I believe that business has the power to transform our world and save lives—more so than charities or governments. I believe that business can provide solutions for today’s biggest challenges. In fact, they must. Business has a unique role to play in the lives of people around the world. By meeting the needs
 of people through market-based solutions, it will not only strengthen the long-term success of a business, but also improve millions of lives. [...]

My experience [...] made me consider the power and potential of business to pioneer positive change. I made 
three primary observations. One, charities have a ceiling on their ability to increase people’s standard of living. Once people have a roof over their heads, basic health care, food, and primary education, they need opportunity and jobs. Charities are essential, like milk is to a baby. But once the child grows up, their needs change. Two, charities are dependent
on donors. Donor politics aside, charities by their very nature are unsustainable, which is ever more apparent in a shaky economy. Donations to charity suffer as people and governments trim their budgets. Third, business has an opportunity to fill the gap and help in a way that charities and governments cannot.

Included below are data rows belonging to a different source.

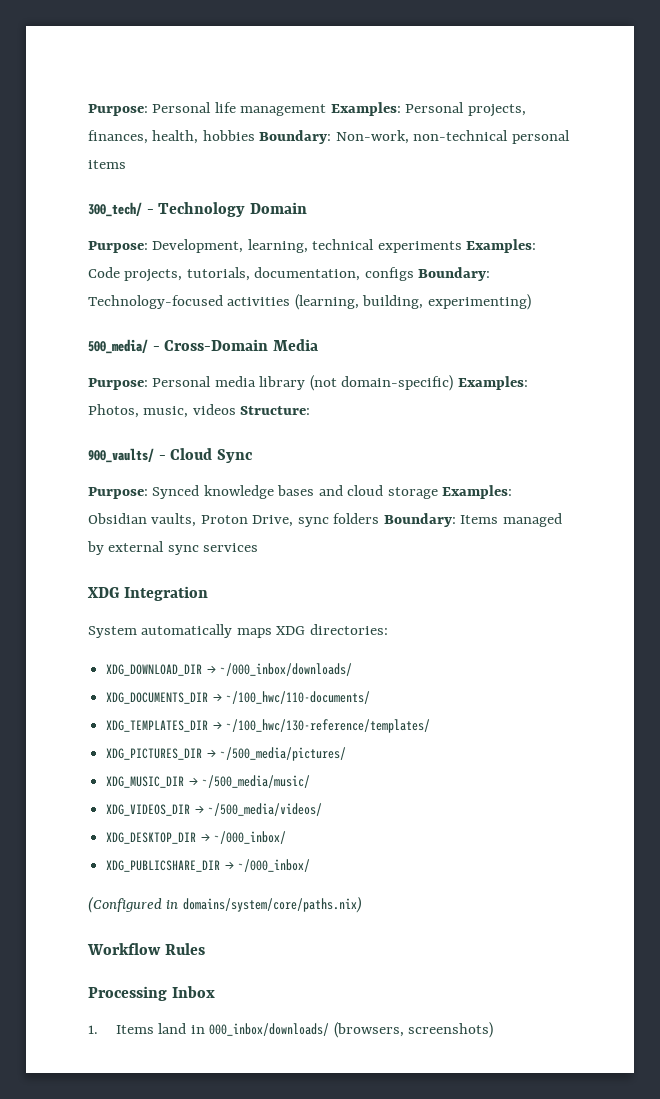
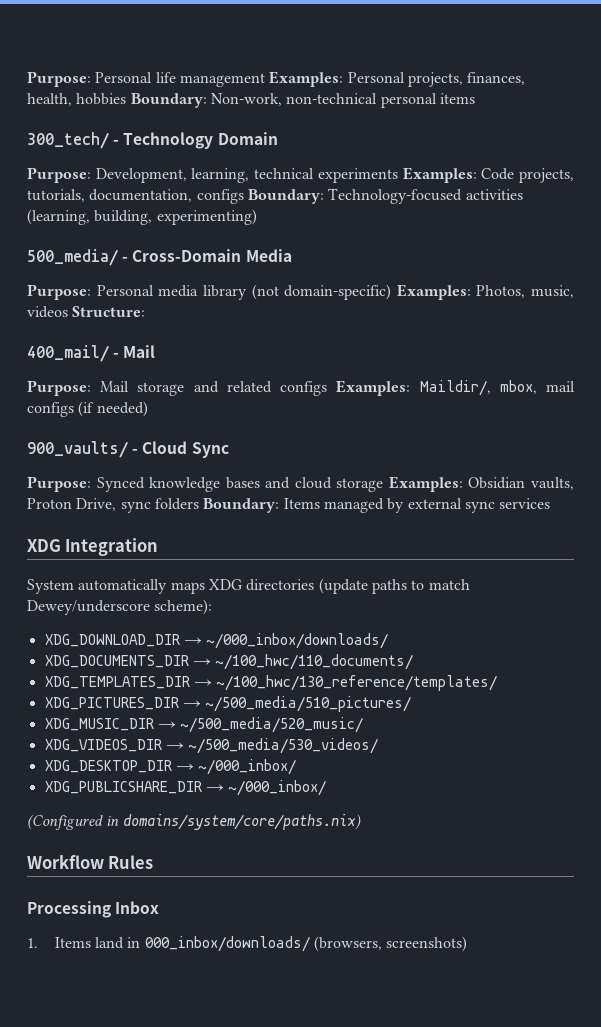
+ 400_mail/ - Mail
+ Purpose: Mail storage and related configs Examples: Maildir/, mbox, mail configs (if needed)
- System automatically maps XDG directories:
+ System automatically maps XDG directories (update paths to match Dewey/underscore scheme):
- XDG_DOCUMENTS_DIR → ~/100_hwc/110-documents/
+ XDG_DOCUMENTS_DIR → ~/100_hwc/110_documents/
- XDG_TEMPLATES_DIR → ~/100_hwc/130-reference/templates/
+ XDG_TEMPLATES_DIR → ~/100_hwc/130_reference/templates/
- XDG_PICTURES_DIR → ~/500_media/pictures/
+ XDG_PICTURES_DIR → ~/500_media/510_pictures/
- XDG_MUSIC_DIR → ~/500_media/music/
+ XDG_MUSIC_DIR → ~/500_media/520_music/
- XDG_VIDEOS_DIR → ~/500_media/videos/
+ XDG_VIDEOS_DIR → ~/500_media/530_videos/

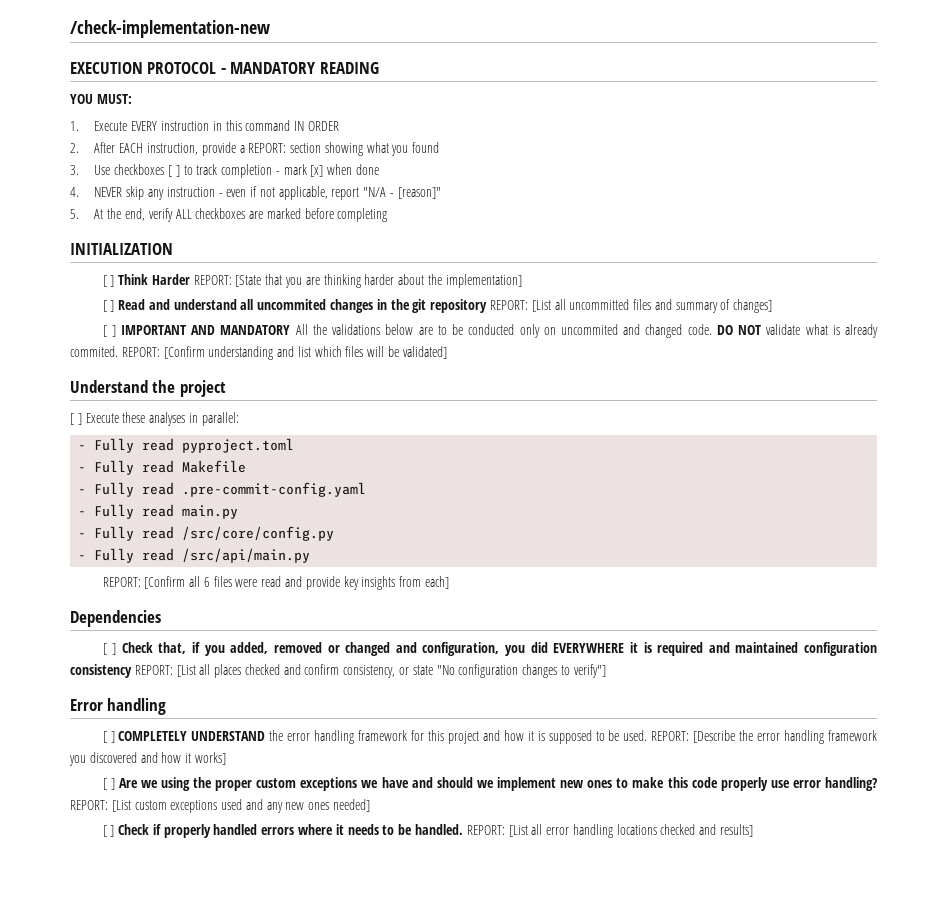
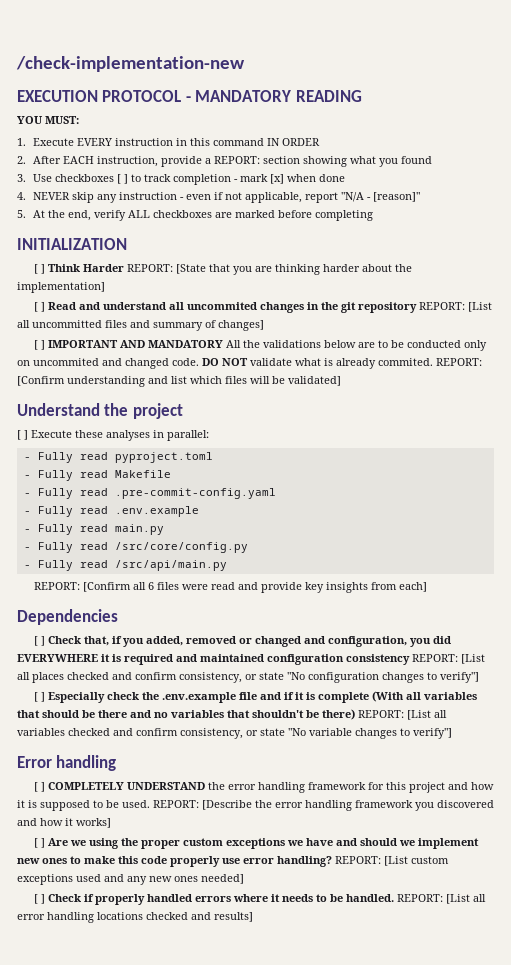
+ - Fully read .env.example
+ [ ] Especially check the .env.example file and if it is complete (With all variables that should be there and no variables that shouldn't be there) REPORT: [List all variables checked and confirm consistency, or state "No variable changes to verify"]

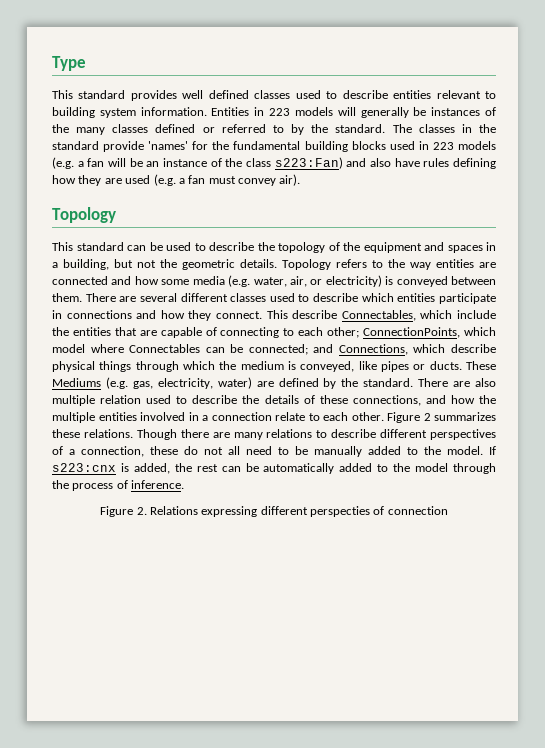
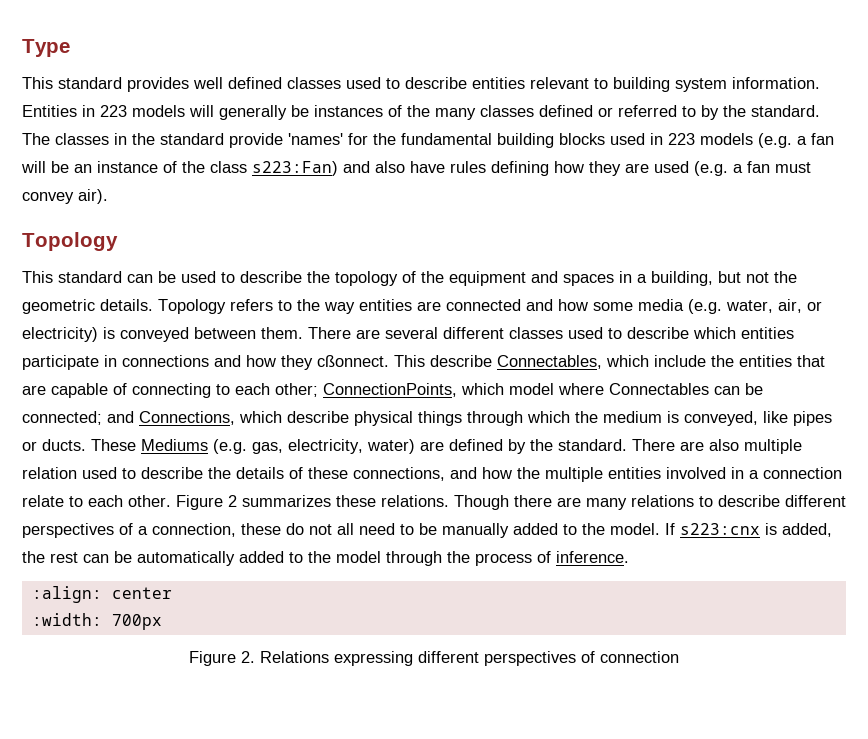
- There are several different classes used to describe which entities participate in connections and how they connect.
+ There are several different classes used to describe which entities participate in connections and how they cßonnect.
+ :align: center
+ :width: 700px
- Figure 2. Relations expressing different perspecties of connection
+ Figure 2. Relations expressing different perspectives of connection

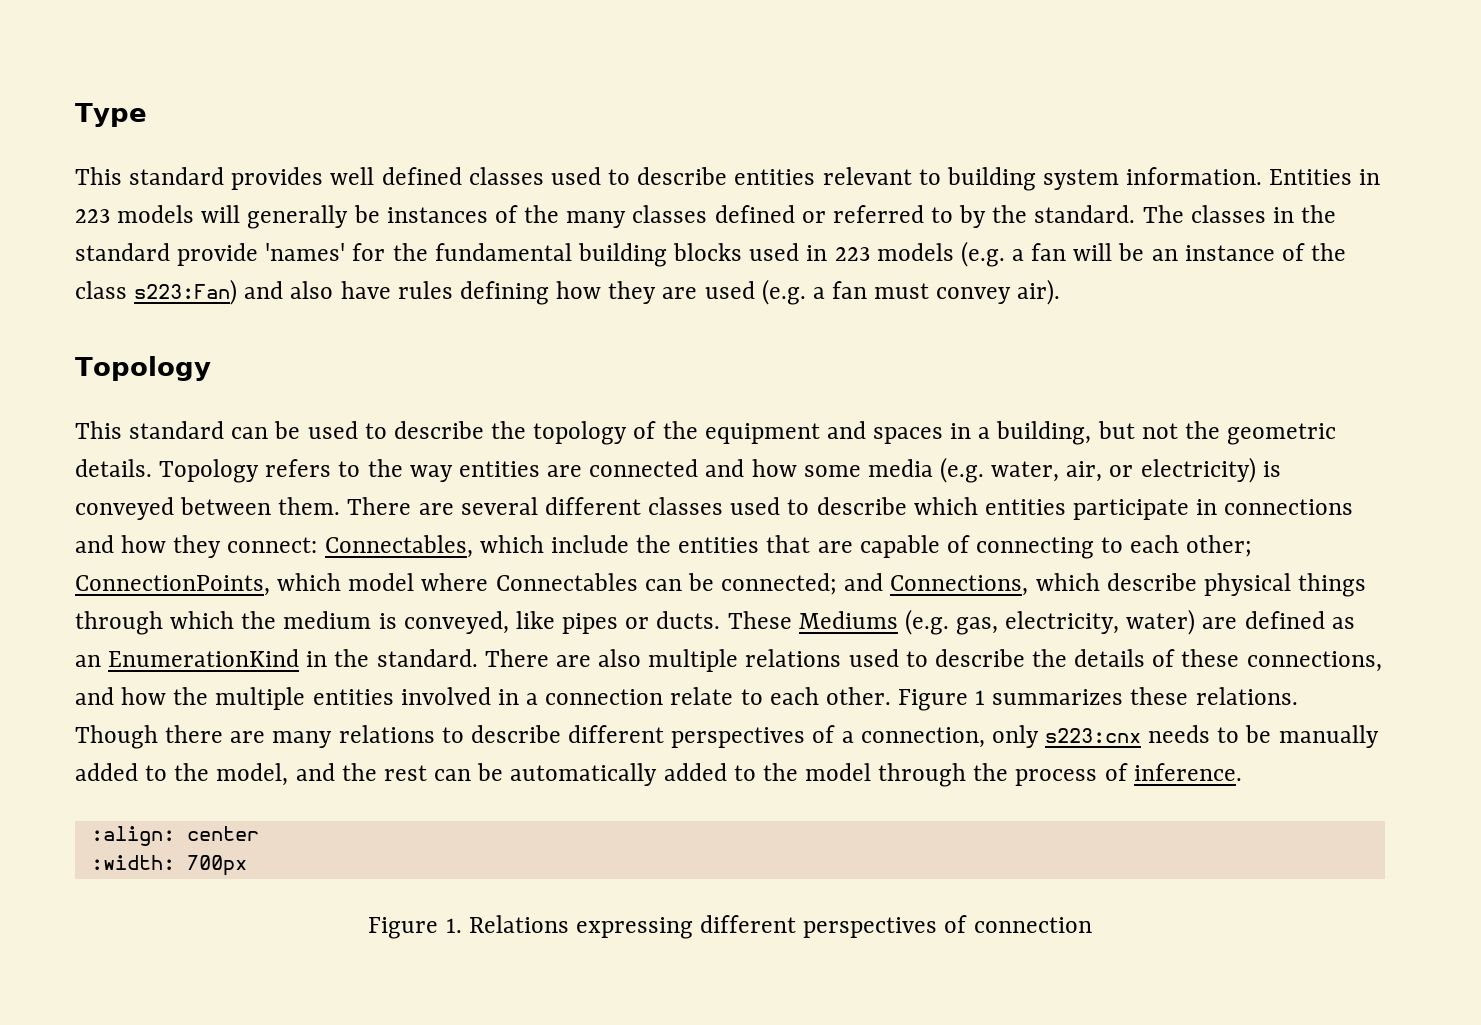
- There are several different classes used to describe which entities participate in connections and how they cßonnect. This describe Connectables, which include the entities that are capable of connecting to each other; ConnectionPoints, which model where Connectables can be connected; and Connections, which describe physical things through which the medium is conveyed, like pipes or ducts.
+ There are several different classes used to describe which entities participate in connections and how they connect: Connectables, which include the entities that are capable of connecting to each other; ConnectionPoints, which model where Connectables can be connected; and Connections, which describe physical things through which the medium is conveyed, like pipes or ducts.
- These Mediums (e.g. gas, electricity, water) are defined by the standard.
+ These Mediums (e.g. gas, electricity, water) are defined as an EnumerationKind in the standard.
- There are also multiple relation used to describe the details of these connections, and how the multiple entities involved in a connection relate to each other.
+ There are also multiple relations used to describe the details of these connections, and how the multiple entities involved in a connection relate to each other.
- Figure 2 summarizes these relations.
+ Figure 1 summarizes these relations.
- Though there are many relations to describe different perspectives of a connection, these do not all need to be manually added to the model. If s223:cnx is added, the rest can be automatically added to the model through the process of inference.
+ Though there are many relations to describe different perspectives of a connection, only s223:cnx needs to be manually added to the model, and the rest can be automatically added to the model through the process of inference.
- Figure 2. Relations expressing different perspectives of connection
+ Figure 1. Relations expressing different perspectives of connection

I spent half of last year researching the feasibility of businesses doing good business by doing good in the world. I talked to marketing company CEOs on every continent about their markets and their clients, read research reports by Edellman and Deloitte, CSR propaganda from Fortune 500 companies, Harvard Business Review articles, and inspirational books like Let My People Go Surfing. The result: a nearly 100 page report that I then forged into an iPad app.